Ibarat saling bertegur-sapa, zaman dahulu, sesama orang Betawi beradu kemampun silat. Antar kampung, antar daerah, bertemu dimanapun mereka akan beradu silat. Bagaimana dengan sekarang?
"Saat ini tidak ada cinta budaya," kata M. Mohammad Sanusi, seorang tokoh silat berumur 84 tahun. Dalam acara Diskusi dan Pementasan SILATurahmi: Maen Pukulan Betawi Dulu, Maen Pukulan Betawi Kini pada Jumat (15/8) sore di Bentara Budaya Jakarta, pria yang akrab dipanggil Bang Uci ini berpendapat bahwa zaman sekarang budaya Betawi harus dinaikkan. Ia pun mengusulkan audiovisual sebagai solusi.
"Kalau silat hanya dipentaskan di hari-hari besar saja, tidak akan membekas," katanya. Walaupun ada perguruan silat, tetap belum cukup karena hanya orang yang tergabung dalam perguruan tersebut yang mengerti benar akan pentingnya pelestarian silat di Indonesia. Bang Uci ingin seluruh masyarakat Indonesia terutama orang Betawi untuk melestarikannya bersama, bukan hanya anggota perguruan silat saja.
Menurut sejarawan Ali Anwar, audio visual penting karena mengajarkan audiens tanpa menggurui, dan bahan yang ditampilkan pun harus berdasarkan sebuah kajian. Misalnya, mempertontonkan film mengenai silat.
Ekstrakurikuler
Salah satu sekolah di Jakarta yang memberlakukan ekskul silat adalah SMP Negeri 1. Ekskul dinilai oleh Ali Anwar bagus sebagai upaya melestarikan budaya asal Betawi ini.
"Tinggal bagaimana nantinya ekskul ini membuat anak-anak happy. Tentu harus ditanamkan nilai-nilai pentingnya silat," katanya. Dalam hal ini, penting bagi para pengajar untuk menekankan bahwa silat dipelajari bukan untuk memanfaatkannya dalam berkelahi.
Bang Zen Hae, selaku moderator dalam acara ini, menambahkan mengenai silat dijadikan ekskul, "Secara tingkat kota, belum ada kebijakan begitu selain pramuka.
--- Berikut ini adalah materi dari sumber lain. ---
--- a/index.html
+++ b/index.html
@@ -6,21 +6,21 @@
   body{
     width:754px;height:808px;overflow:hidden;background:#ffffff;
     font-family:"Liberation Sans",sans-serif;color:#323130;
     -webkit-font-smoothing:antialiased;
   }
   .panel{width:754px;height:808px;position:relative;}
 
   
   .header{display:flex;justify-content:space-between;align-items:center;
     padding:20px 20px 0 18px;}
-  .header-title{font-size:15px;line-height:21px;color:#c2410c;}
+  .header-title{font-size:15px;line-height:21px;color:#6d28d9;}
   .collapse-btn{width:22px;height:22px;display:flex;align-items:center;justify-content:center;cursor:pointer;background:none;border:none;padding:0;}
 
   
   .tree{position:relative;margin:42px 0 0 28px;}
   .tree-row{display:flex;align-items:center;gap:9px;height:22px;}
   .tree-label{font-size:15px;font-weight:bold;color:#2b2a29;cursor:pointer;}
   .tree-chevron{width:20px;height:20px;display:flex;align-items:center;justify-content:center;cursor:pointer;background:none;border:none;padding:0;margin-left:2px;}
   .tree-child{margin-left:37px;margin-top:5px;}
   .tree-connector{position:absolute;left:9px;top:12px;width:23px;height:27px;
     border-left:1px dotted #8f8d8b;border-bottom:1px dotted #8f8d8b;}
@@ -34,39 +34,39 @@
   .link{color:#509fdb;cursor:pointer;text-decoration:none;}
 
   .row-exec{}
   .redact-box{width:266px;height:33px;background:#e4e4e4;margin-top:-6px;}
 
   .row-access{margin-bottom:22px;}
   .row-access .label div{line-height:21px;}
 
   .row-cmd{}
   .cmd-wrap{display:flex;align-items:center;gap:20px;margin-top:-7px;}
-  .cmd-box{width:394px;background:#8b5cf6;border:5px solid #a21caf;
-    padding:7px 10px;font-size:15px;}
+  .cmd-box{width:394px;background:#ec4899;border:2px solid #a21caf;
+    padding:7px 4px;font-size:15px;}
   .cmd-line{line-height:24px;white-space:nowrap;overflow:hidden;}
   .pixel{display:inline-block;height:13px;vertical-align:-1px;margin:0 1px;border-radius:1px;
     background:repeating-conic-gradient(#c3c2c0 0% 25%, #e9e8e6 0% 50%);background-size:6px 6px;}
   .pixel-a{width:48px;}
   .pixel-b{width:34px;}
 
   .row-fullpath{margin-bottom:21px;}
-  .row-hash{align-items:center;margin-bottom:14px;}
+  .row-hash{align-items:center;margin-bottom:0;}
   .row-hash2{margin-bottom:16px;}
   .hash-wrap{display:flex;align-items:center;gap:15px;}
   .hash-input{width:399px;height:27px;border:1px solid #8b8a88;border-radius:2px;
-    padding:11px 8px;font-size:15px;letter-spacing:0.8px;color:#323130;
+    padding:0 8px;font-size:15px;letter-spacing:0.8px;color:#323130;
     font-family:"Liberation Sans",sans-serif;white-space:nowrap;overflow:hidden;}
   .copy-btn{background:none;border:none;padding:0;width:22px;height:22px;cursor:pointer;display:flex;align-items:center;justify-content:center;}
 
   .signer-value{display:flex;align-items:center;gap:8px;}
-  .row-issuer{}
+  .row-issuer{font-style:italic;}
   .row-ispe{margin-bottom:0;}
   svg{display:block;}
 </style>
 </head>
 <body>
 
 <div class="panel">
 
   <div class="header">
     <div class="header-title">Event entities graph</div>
Jadi, tergantung pada perguruan silat apa bisa mendekatkan diri ke sekolah."
Penelitian
Karena berkaitan dengan sejarah, perlu dilakukan himpunan data, bisa dari data tertulis maupun lisan. Namun, data tertulis mengenai silat tidak banyak. "Kalau bisa perguruan-perguruan silat saat ini membuat catatan masing-masing mengenai silat dari 10 tahun yang lalu sampai sekarang," kata Ali Anwar. "Bayangkan jika ada 80 perguruan silat di Jakarta membuat catatan sebanyak lima halaman per perguruan. Jika digabungkan semua, sudah ada 400 halaman."
Dan 400 halaman ini pun cukup sebagai data untuk penelitian-penelitian mengenai silat berikutnya yang akan dilakukan. Di zaman modern ini, teknologi seharusnya berperan dalam pelestarian budaya. "Wawancara dengan tokoh atau ahli silat itu harus. Dan data ini bisa digunakan untuk audiovisual."